▸ Task details:
Skip the pictures and return every entry exactly as written.

Records excerpted from a collection:
####################

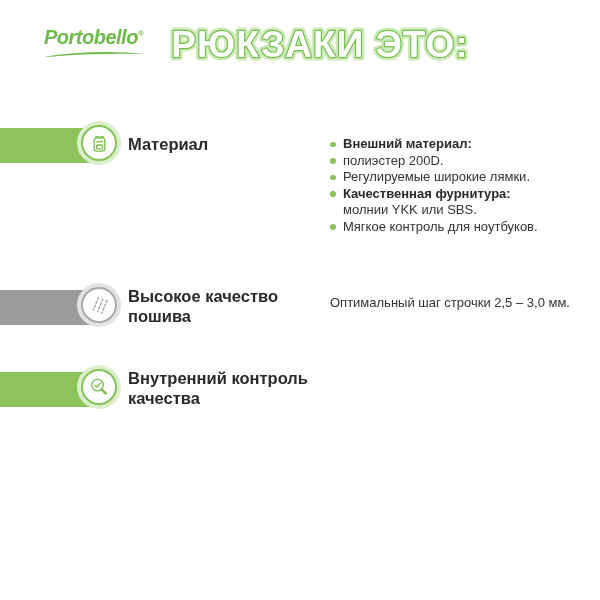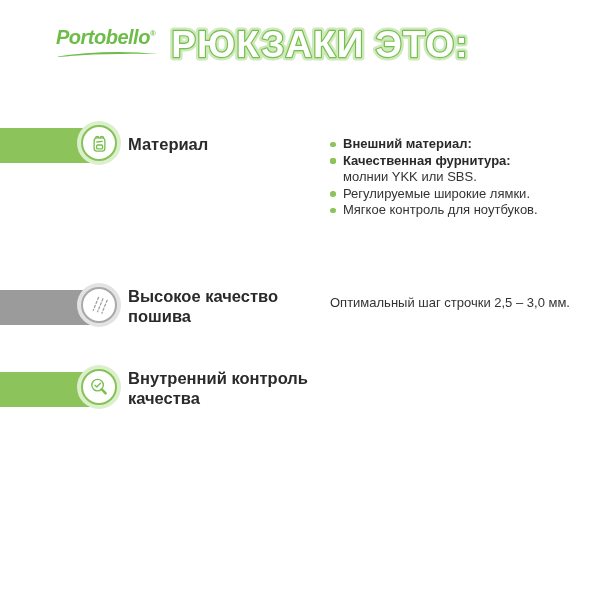--- a/index.html
+++ b/index.html
@@ -8,7 +8,7 @@
     font-family:"Liberation Sans",sans-serif;
   }
   
-  .logo{position:absolute;left:44px;top:26px;width:110px;margin-left:12px;}
+  .logo{position:absolute;left:44px;top:26px;width:110px;}
   .logo-text{
     font-style:italic;font-weight:bold;font-size:20px;color:#6dbc49;
     letter-spacing:-0.5px;white-space:nowrap;

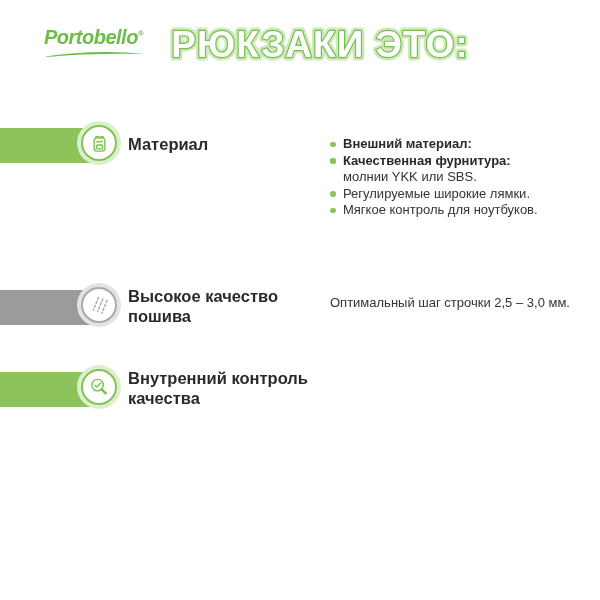--- a/index.html
+++ b/index.html
@@ -94,6 +94,7 @@
           <span class="b">Внешний материал:</span>
         </li>
         <li>
+          <span class="t">полиэстер 200D.</span>
         </li>
         <li>
           <span class="b">Качественная фурнитура:</span>

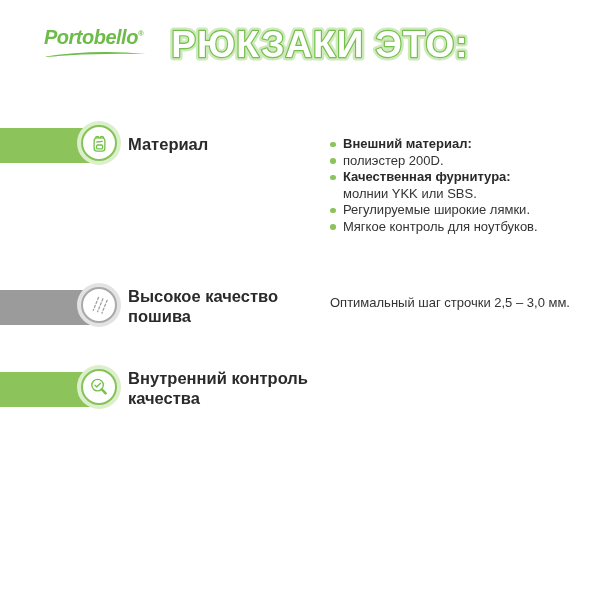--- a/index.html
+++ b/index.html
@@ -97,12 +97,12 @@
           <span class="t">полиэстер 200D.</span>
         </li>
         <li>
+
+          <span class="t">Регулируемые широкие лямки.</span>
+        </li>
+        <li>
           <span class="b">Качественная фурнитура:</span>
           <span class="t">молнии YKK или SBS.</span>
-        </li>
-        <li>
-
-          <span class="t">Регулируемые широкие лямки.</span>
         </li>
         <li>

####################

▸ Solution to this task:
--- a/index.html
+++ b/index.html
@@ -8,7 +8,7 @@
     font-family:"Liberation Sans",sans-serif;
   }
   
-  .logo{position:absolute;left:44px;top:26px;width:110px;margin-left:12px;}
+  .logo{position:absolute;left:44px;top:26px;width:110px;}
   .logo-text{
     font-style:italic;font-weight:bold;font-size:20px;color:#6dbc49;
     letter-spacing:-0.5px;white-space:nowrap;

--- a/index.html
+++ b/index.html
@@ -94,6 +94,7 @@
           <span class="b">Внешний материал:</span>
         </li>
         <li>
+          <span class="t">полиэстер 200D.</span>
         </li>
         <li>
           <span class="b">Качественная фурнитура:</span>

--- a/index.html
+++ b/index.html
@@ -97,12 +97,12 @@
           <span class="t">полиэстер 200D.</span>
         </li>
         <li>
+
+          <span class="t">Регулируемые широкие лямки.</span>
+        </li>
+        <li>
           <span class="b">Качественная фурнитура:</span>
           <span class="t">молнии YKK или SBS.</span>
-        </li>
-        <li>
-
-          <span class="t">Регулируемые широкие лямки.</span>
         </li>
         <li>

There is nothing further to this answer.